Karena mengistimewakan anak tersebut dalam pemberian, akan membuat anak tersebut ujub atas amal baktinya kepada orang tua, dan ia akan memandang bahwa dirinya lebih baik dari saudaranya yang lain, dan membuat anak yang lain akan terus berada dalam kedurhakaannya. Karena kita tidak tahu apa yang terjadi kelak.
Terkadang anak yang berbakti berubah menjadi durhaka, atau yang durhaka berubah menjadi berbakti. Karena hati itu di tangan Allah, Allah membolak-balik hati sesuai kehendak-Nya. Dalam Shahihain, Shahih Al Bukhari dan Muslim, dari An Nu’man bin Basyir, bahwa ayahnya, Basyir bin Sa’ad menghadiahkan budak laki-laki untuknya. Kemudian An Nu’man mengabarkan hal ini kepada Nabi Shallallahu’alaihi Wasallam, kemudian beliau bersabda:
أكل ولدك نحلته مثل هذا ؟ قال : لا . قال فأرجعه
“Apakah setiap anakmu mendapatkan hal yang semisal?”. Basyir menjawab: “tidak”. Nabi mengatakan, “kalau begitu kembalikanlah” (HR. Al Bukhari 2587, Muslim 1623/9).
Dalam riwayat lain Nabi bersabda (kepada Basyir) :
اتقوا واعدلوا بين أولادكم
“Bertaqwalah kepada Allah dan berlaku adillah kepada anak-anak kalian” (HR. Al Bukhari 2587, Muslim 1623/13)
Dalam lafazh yang lain:
أشهد على هذا غيري ، فإني لا أشهد على جور
“Carilah saksi yang lain, karena aku tidak mau menjadi saksi atas kecurangan” (HR. Al Bukhari 2650, Muslim 1623/14)

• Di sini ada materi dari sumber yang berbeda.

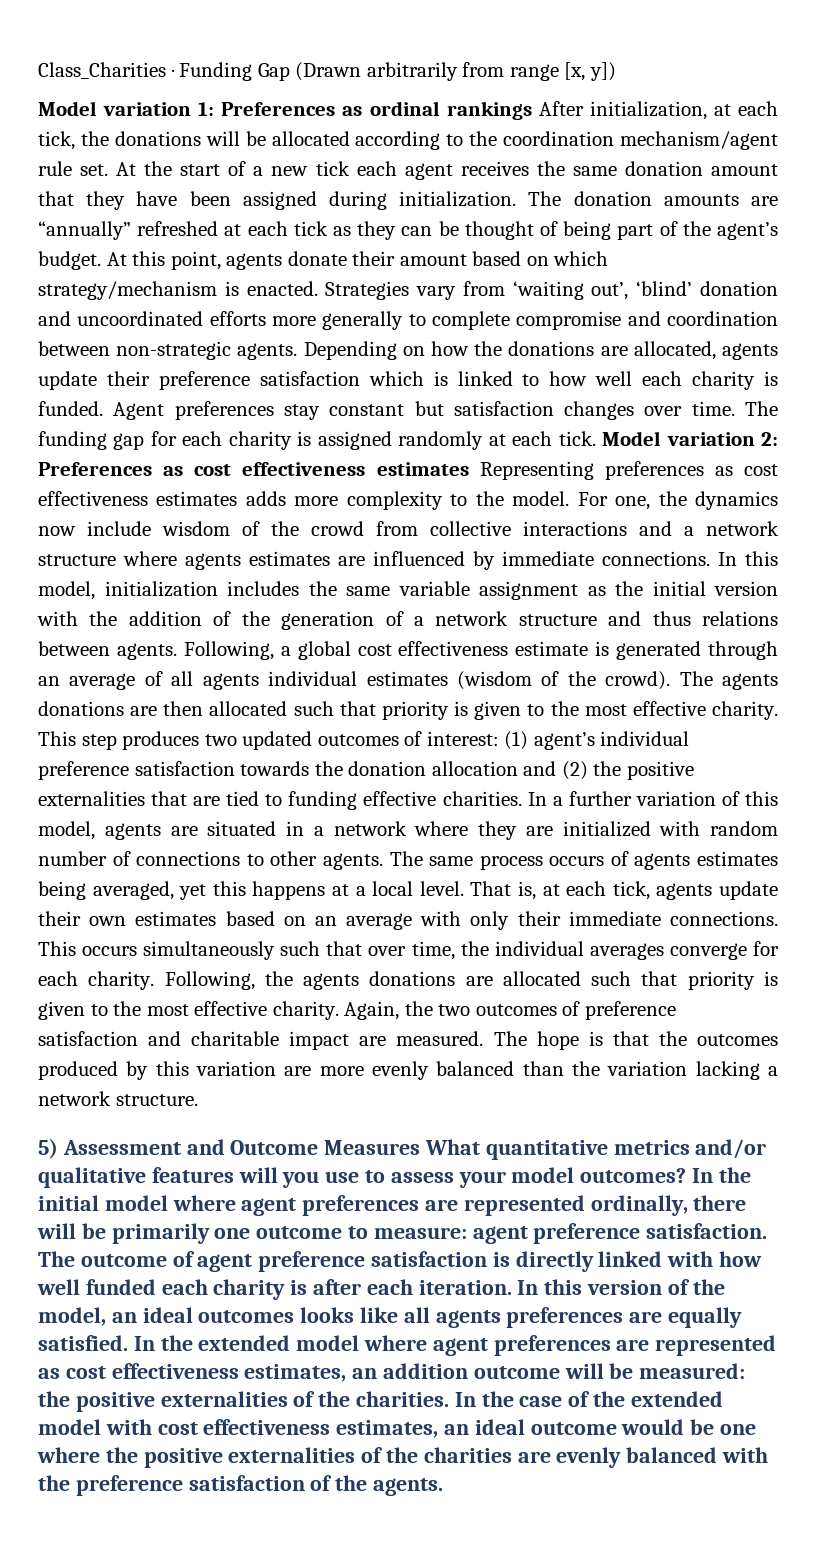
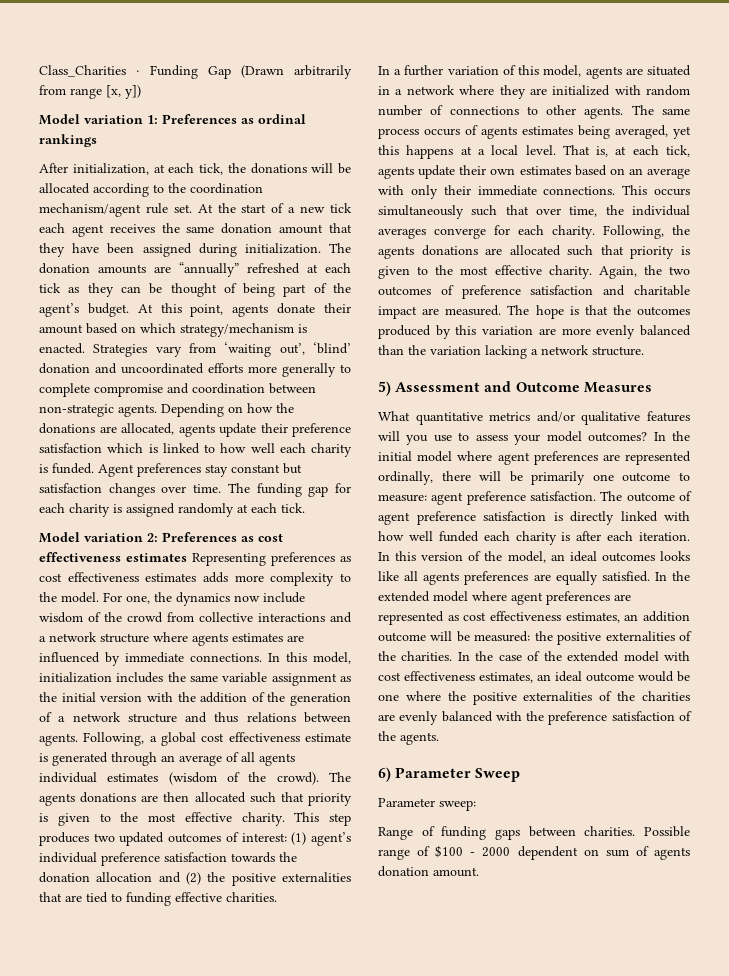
(532, 110) none -> (97, 140) //
(596, 438) none -> (305, 508) //
(522, 798) none -> (277, 897) //
(421, 1147) none -> (652, 387) //
(444, 1487) none -> [378,767,521,782] [378,798,476,811] [378,826,690,840] [378,845,690,860] [378,866,479,877] // 6) Parameter Sweep // Parameter sweep: // Range of funding gaps between charities. Possible range of $100 - 2000 dependent on sum of agents donation amount.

Nabi Shallallahu’alaihi Wasallam menamai perbuatan melebihkan salah seorang anak dibanding yang lain sebagai perbuatan curang dan curang itu zhalim serta haram hukumnya”
(Huquq Da’at Ilaihal Fithrah, bab ke-4, bisa dilihat di sini).

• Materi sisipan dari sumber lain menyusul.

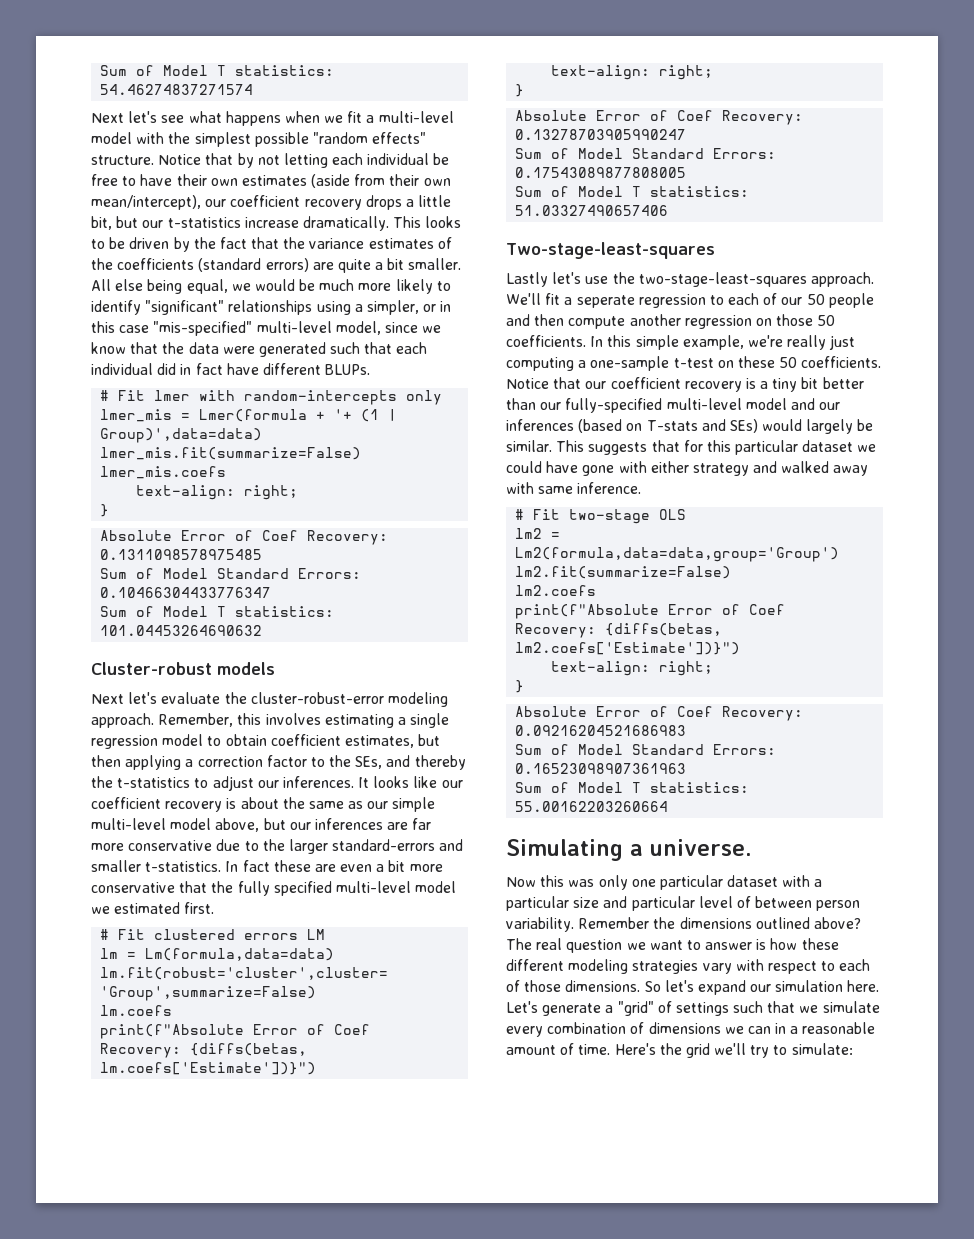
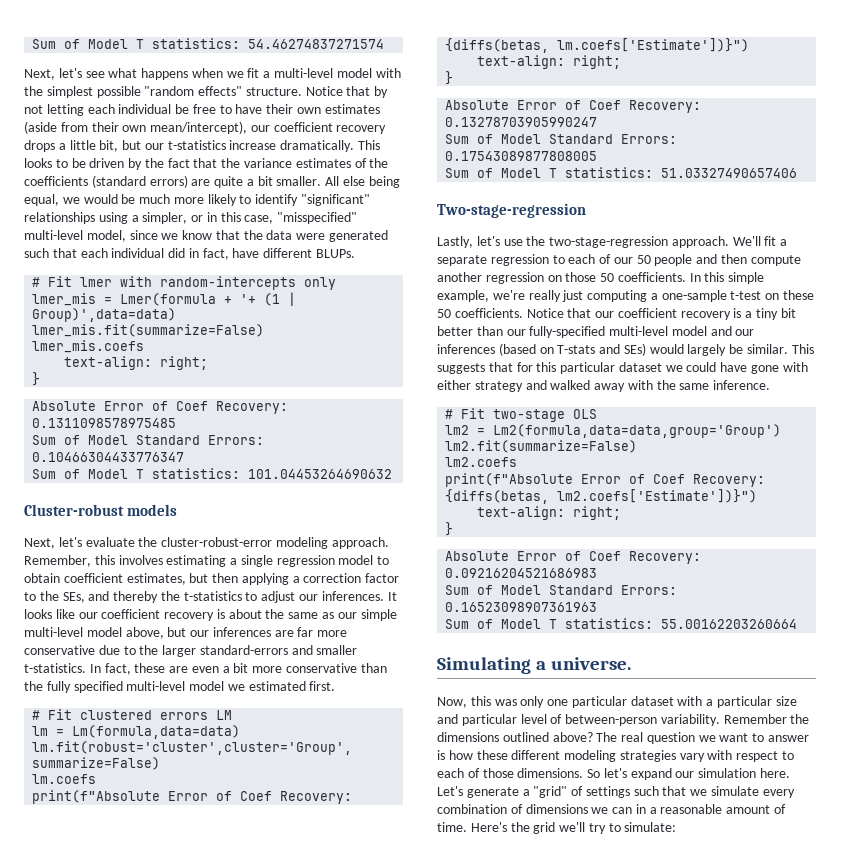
[91,113,124,123] Next -> [24,69,55,80] Next,
[119,321,253,336] case "mis-specified" -> [244,212,358,224] case, "misspecified"
[195,363,223,375] fact -> [202,248,229,260] fact,
[91,694,124,704] Next -> [24,538,55,549] Next,
[242,860,270,872] fact -> [104,663,131,675] fact,
[179,881,208,893] that -> [360,663,387,673] than
[506,242,715,259] [506,272,548,287] Two-stage-least-squares // Lastly -> [437,203,586,218] [437,236,473,248] Two-stage-regression // Lastly,
[638,272,807,287] two-stage-least-squares -> [549,236,669,248] two-stage-regression
[576,295,635,308] seperate -> [437,255,487,266] separate
(534, 488) none -> [656,380,676,390] the
[506,877,536,887] Now -> [437,697,467,708] Now,
[755,896,861,911] between person -> [565,714,658,726] between-person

Syaikh Abdullah Al Faqih memaparkan, “Tidak ada khilaf di antara ulama bahwa orang tua dituntut untuk taswiyah (menyamakan) pemberian kepada anak-anaknya. Dan tidak disyariatkan melebihkan salah seorang diantara mereka. Namun memang diantara ulama ada yang berpendapat taswiyah tersebut tidak wajib, dan sebagian ulama yang lain mengatakan wajib dan inilah yang rajih (lebih kuat)” (Fatwa IslamWeb no. 27543).
Setelah membawakan hadits-hadits yang menjadi dalil taswiyah dalam pemberian kepada anak, beliau juga melanjutkan, “sebagian ulama berdalil dengan hadits ini bahwa wajib menyamakan pemberian kepada anak-anak. dan menunjukkan bahwa wajib mengurungkan pemberian jika terjadi ketidak-adilan tersebut.

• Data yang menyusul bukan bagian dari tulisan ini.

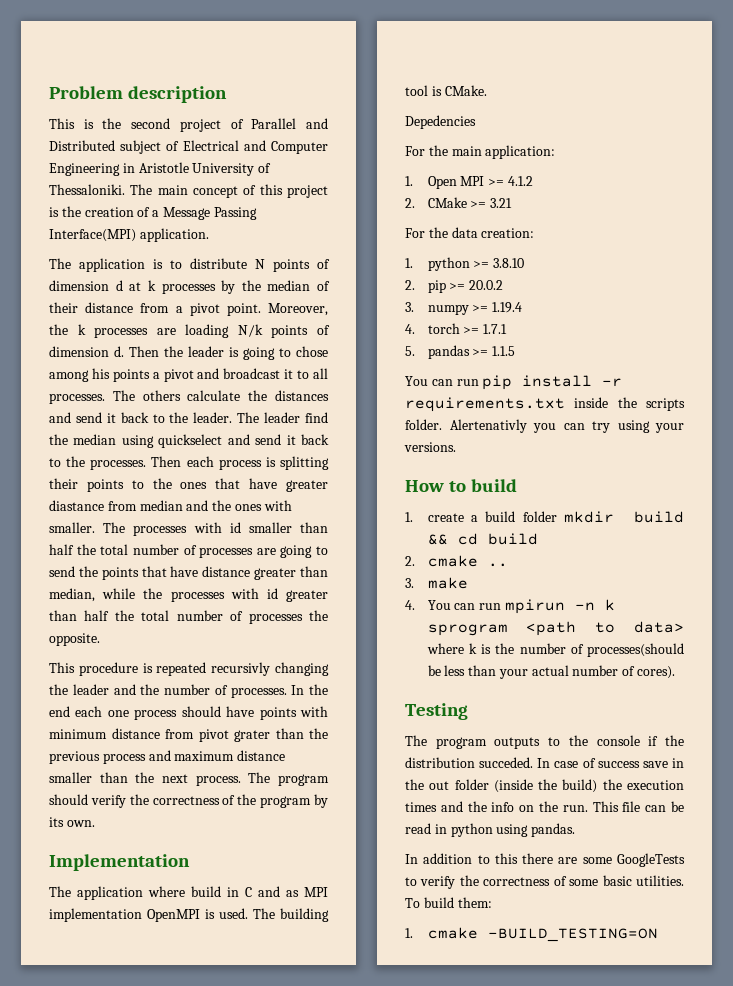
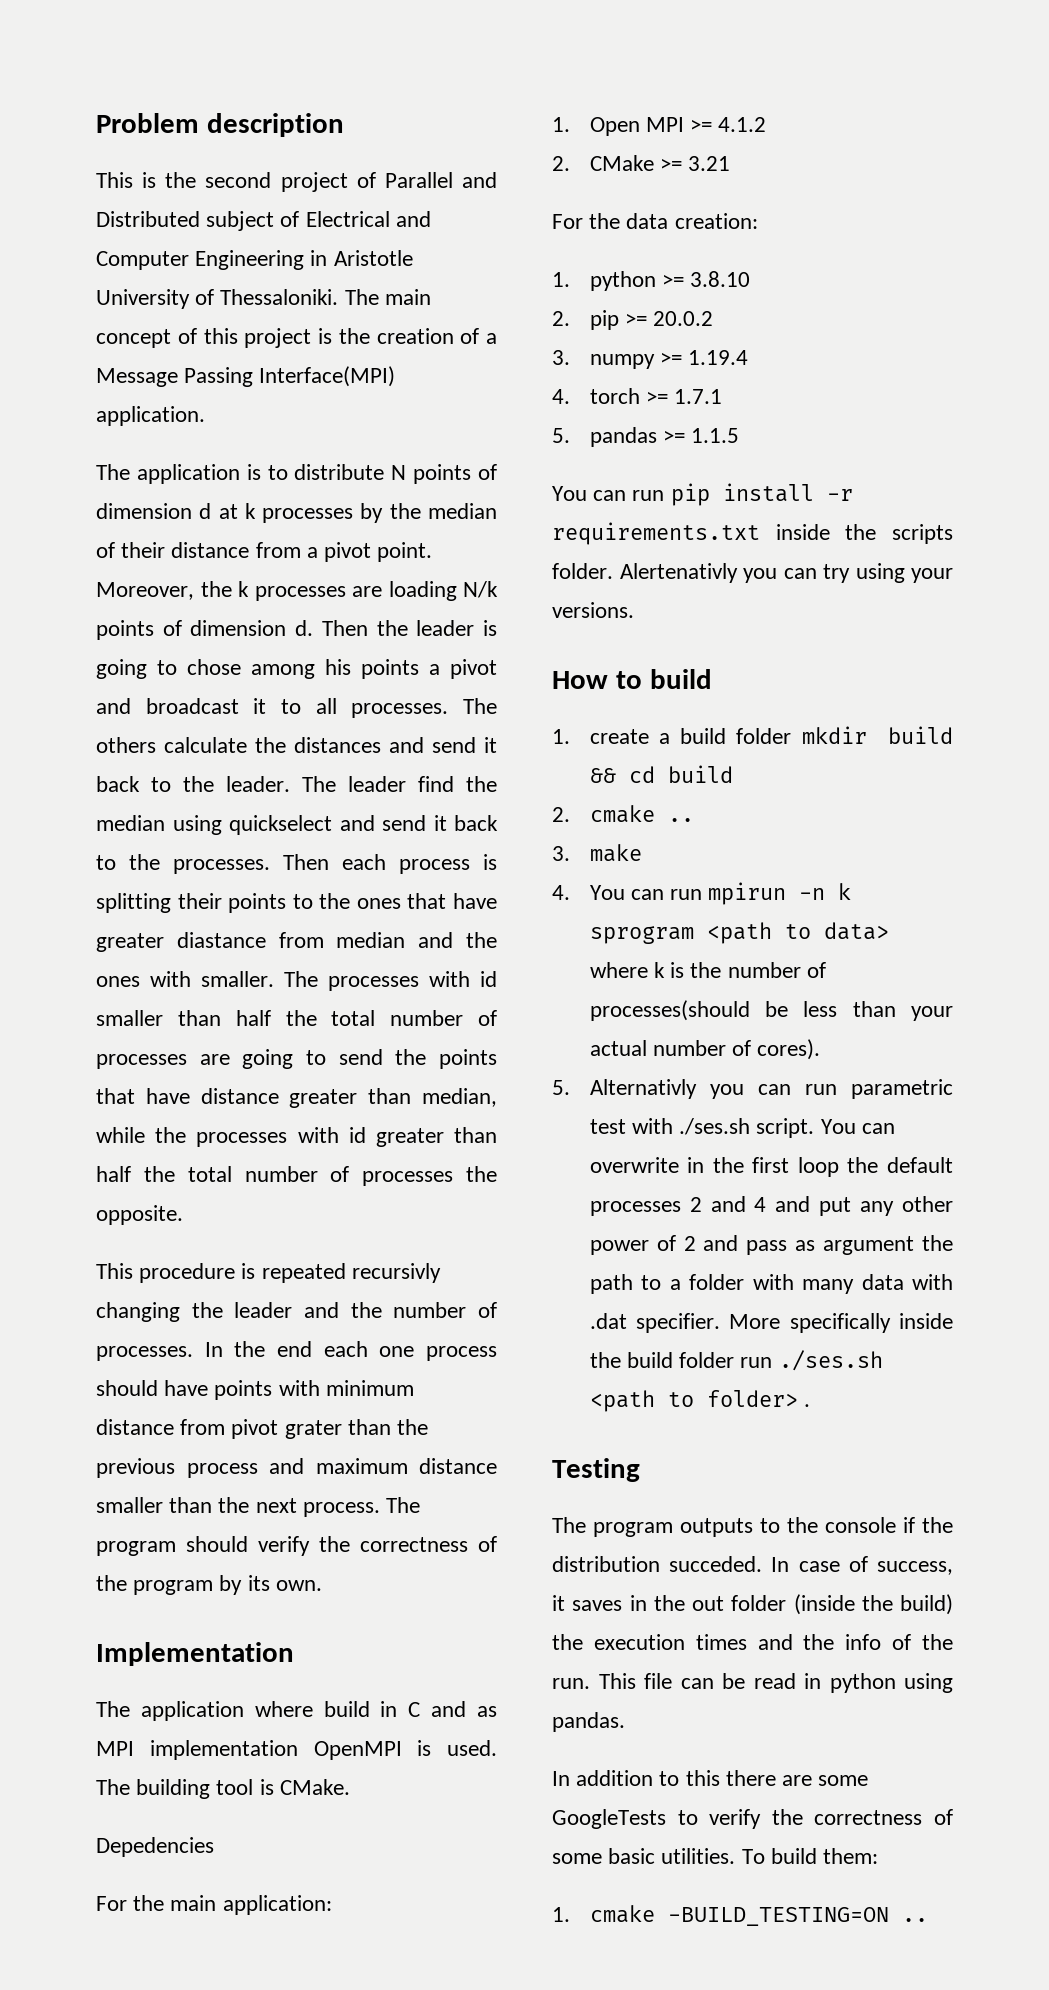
(675, 672) none -> [552,1079,953,1099] [589,1118,895,1138] [589,1157,953,1177] [589,1196,953,1216] [589,1235,953,1255] [589,1274,953,1294] [589,1313,953,1333] [589,1350,883,1371] [589,1390,811,1412] // 5. Alternativly you can run parametric test with ./ses.sh script. You can overwrite in the first loop the default processes 2 and 4 and put any other power of 2 and pass as argument the path to a folder with many data with .dat specifier. More specifically inside the build folder run ./ses.sh <path to folder> .
[597,761,668,768] success save -> [877,1561,953,1575] [552,1595,623,1611] success, it saves
[519,805,535,812] on -> [892,1634,912,1650] of
(658, 935) none -> [901,1918,928,1922] ..

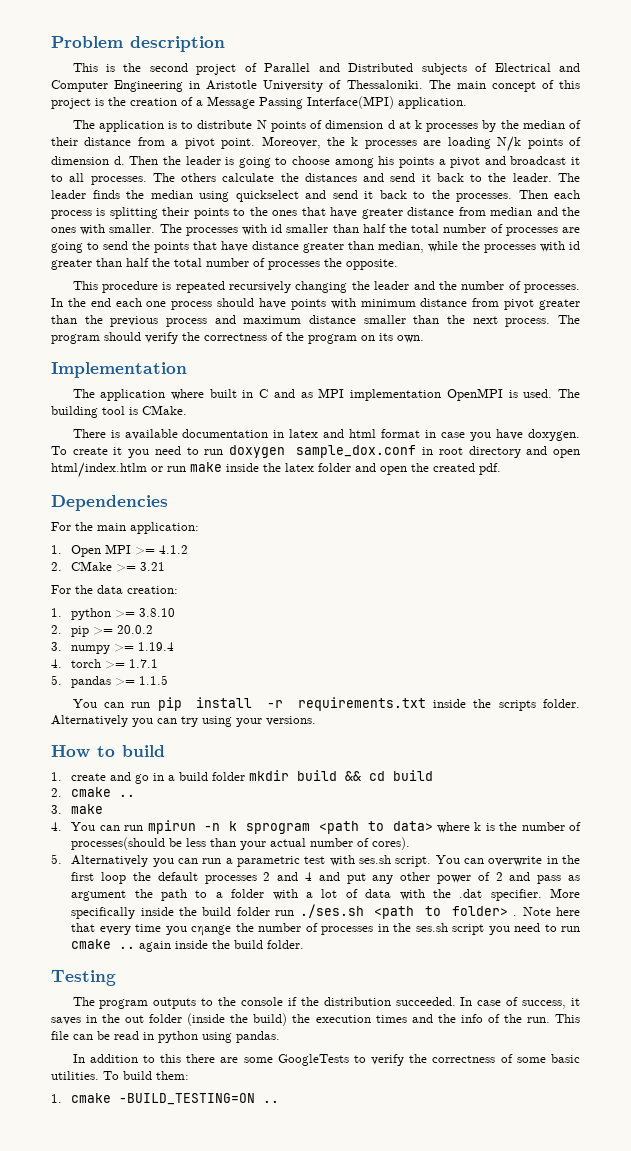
[206,211,275,231] subject -> [421,63,467,75] subjects
[187,659,241,675] chose -> [292,156,330,165] choose
[418,776,454,792] find -> [92,190,120,199] finds
[176,932,266,948] diastance -> [407,207,455,216] distance
[351,1263,441,1283] recursivly -> [229,281,292,293] recursively
[284,1420,342,1439] grater -> [538,299,580,310] greater
[219,1575,243,1595] by -> [361,335,375,341] on
[323,1701,370,1717] build -> [209,389,237,398] built
[96,1837,214,1857] Depedencies -> [72,429,581,441] [51,445,580,458] [51,462,501,478] [51,495,168,511] There is available documentation in latex and html format in case you have doxygen. To create it you need to run doxygen sample_dox.conf in root directory and open html/index.htlm or run make inside the latex folder and open the created pdf. // Dependencies
[619,563,738,583] Alertenativly -> [51,715,128,727] Alternatively
(649, 736) none -> [110,772,165,784] and go in
[589,1079,697,1099] Alternativly -> [71,855,149,867] Alternatively
(837, 1089) none -> [225,858,233,864] a
[679,1118,751,1135] ./ses.sh -> [359,855,392,864] ses.sh
[802,1279,855,1294] many -> [305,889,358,898] a lot of
(953, 1282) none -> [432,889,451,898] the
(811, 1405) none -> [522,907,581,916] [71,923,580,936] [71,939,305,952] Note here that every time you cηange the number of processes in the ses.sh script you need to run cmake .. again inside the build folder.
[669,1556,763,1572] succeded. -> [395,997,456,1006] succeeded.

Yang berpendapat demikian diantaranya Ishaq, Ats Tsauri, dan ditegaskan oleh Imam Al Bukhari dan juga salah satu pendapat dari Imam Ahmad. Adapun jumhur, mereka berpendapat bahwa taswiyah dalam pemberian kepada anak hukumnya sunnah. Mereka memaknai perintah-perintah dalam hadits sebagai perintah anjuran. Demikian juga mereka memaknai larangan dalam lafadz hadits Muslim, (sabda Nabi kepada Basyir)”
أيسرك أن يكونوا لك في البر سواء قال: بلى.؟ قال: فلا إذن
“Apakah engkau senang jika engkau diberi kebaikan yang sama sebagaimana orang lain? Basyir menjawab: ‘tentu’. Nabi bersabda: ‘kalau demikian, maka jangan begitu’” jumhur memaknai larangan di sini sebagai tanzih (larangan anjuran)” (Fatwa IslamWeb no. 5348).
Boleh Tidak Sama Dalam Hal Kebutuhan
Syaikh Muhammad bin Shalih Al Utsaimin menyatakan, “Namun jika salah seorang anak diberikan sesatu yang memang ia butuhkan sedangkan yang lain tidak membutuhkannya, semisal salah seorang anak membutuhkan alat tulis, atau obat tertentu, atau butuh menikah, maka tidak mengapa mengkhususkan salah seorang diantara mereka sesuai dengan kebutuhannya. Karena pengkhususan ini disebabkan kebutuhan, sehingga ia dianggap sebagai nafkah” (Huquq Da’at Ilaihal Fithrah, bab ke-4).